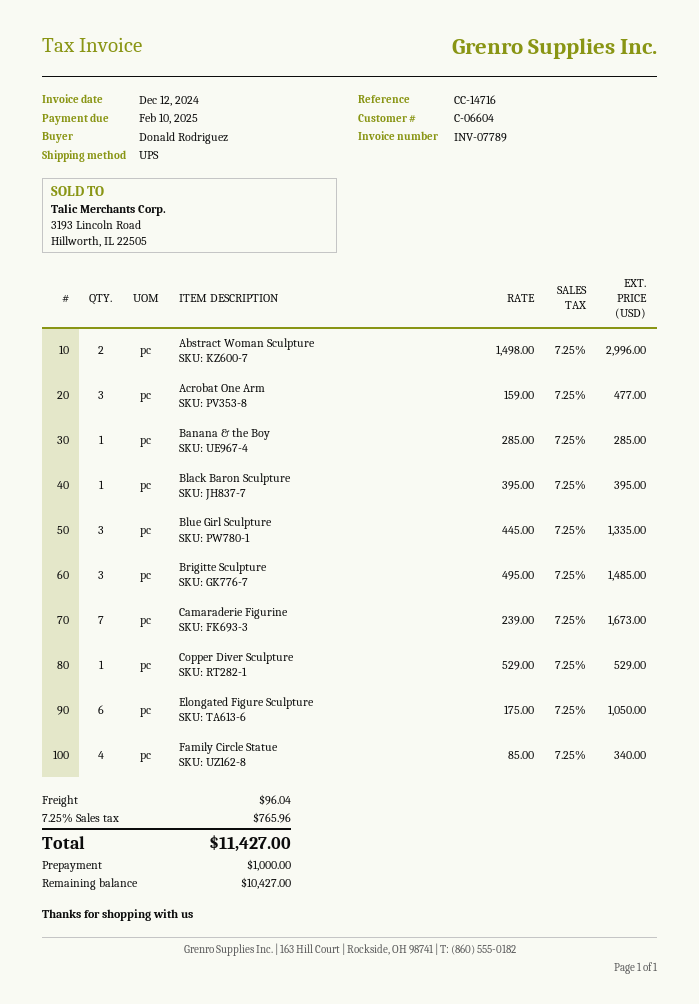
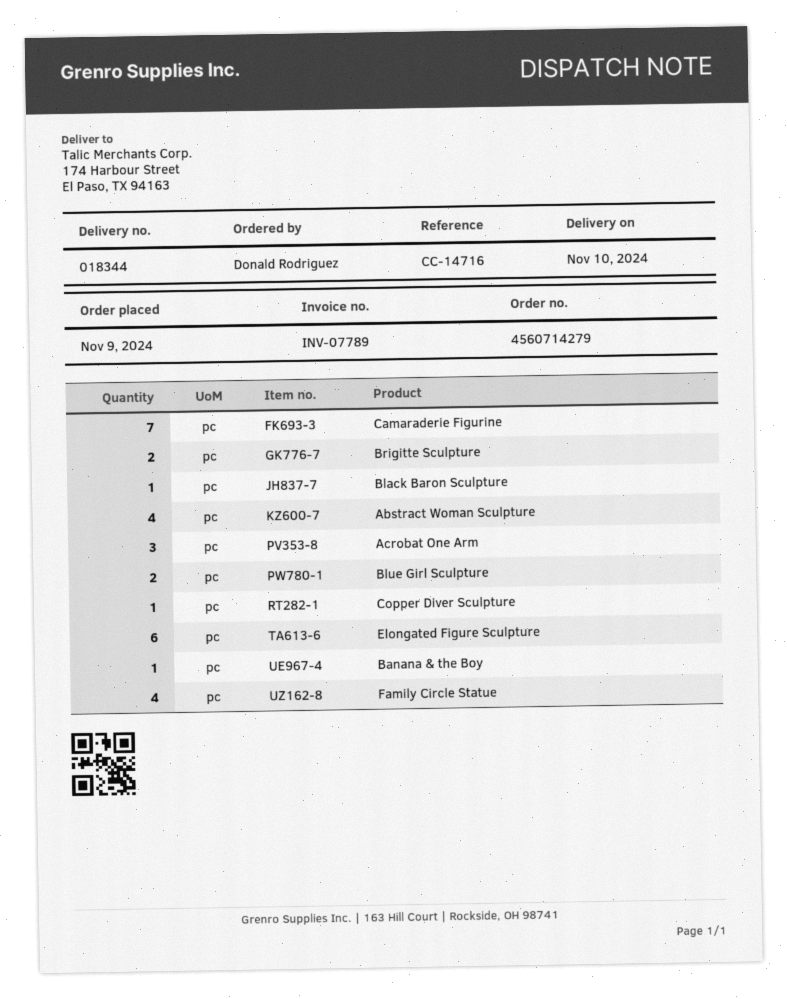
Abstract Woman Sculpture: 2 -> 4
Blue Girl Sculpture: 3 -> 2
Brigitte Sculpture: 3 -> 2

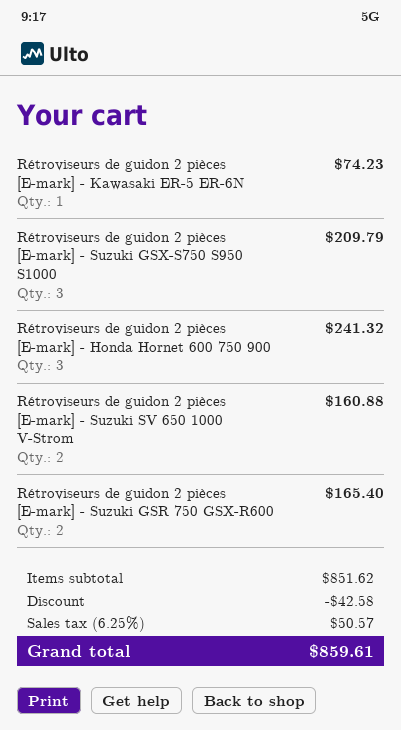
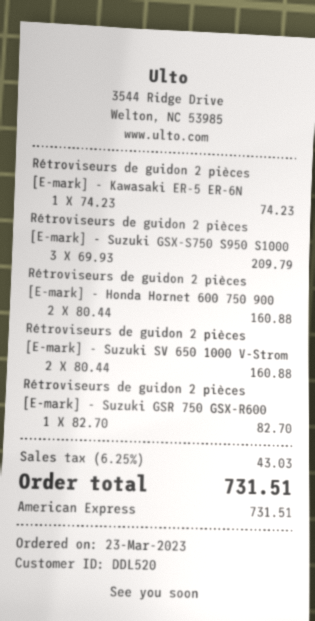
Rétroviseurs de guidon 2 pièces [E-mark] - Honda Hornet 600 750 900: 3 for 241.32 -> 2 for 160.88
Rétroviseurs de guidon 2 pièces [E-mark] - Suzuki GSR 750 GSX-R600: 2 for 165.40 -> 1 for 82.70
discount: 42.58 -> none
tax: 6.25% = 50.57 -> 6.25% = 43.03
total: 859.61 -> 731.51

> WORK TO COMPLETE:
Find how many lines in the listing contain the word "pièces" and give that count alone.

> ANSWER AREA:
2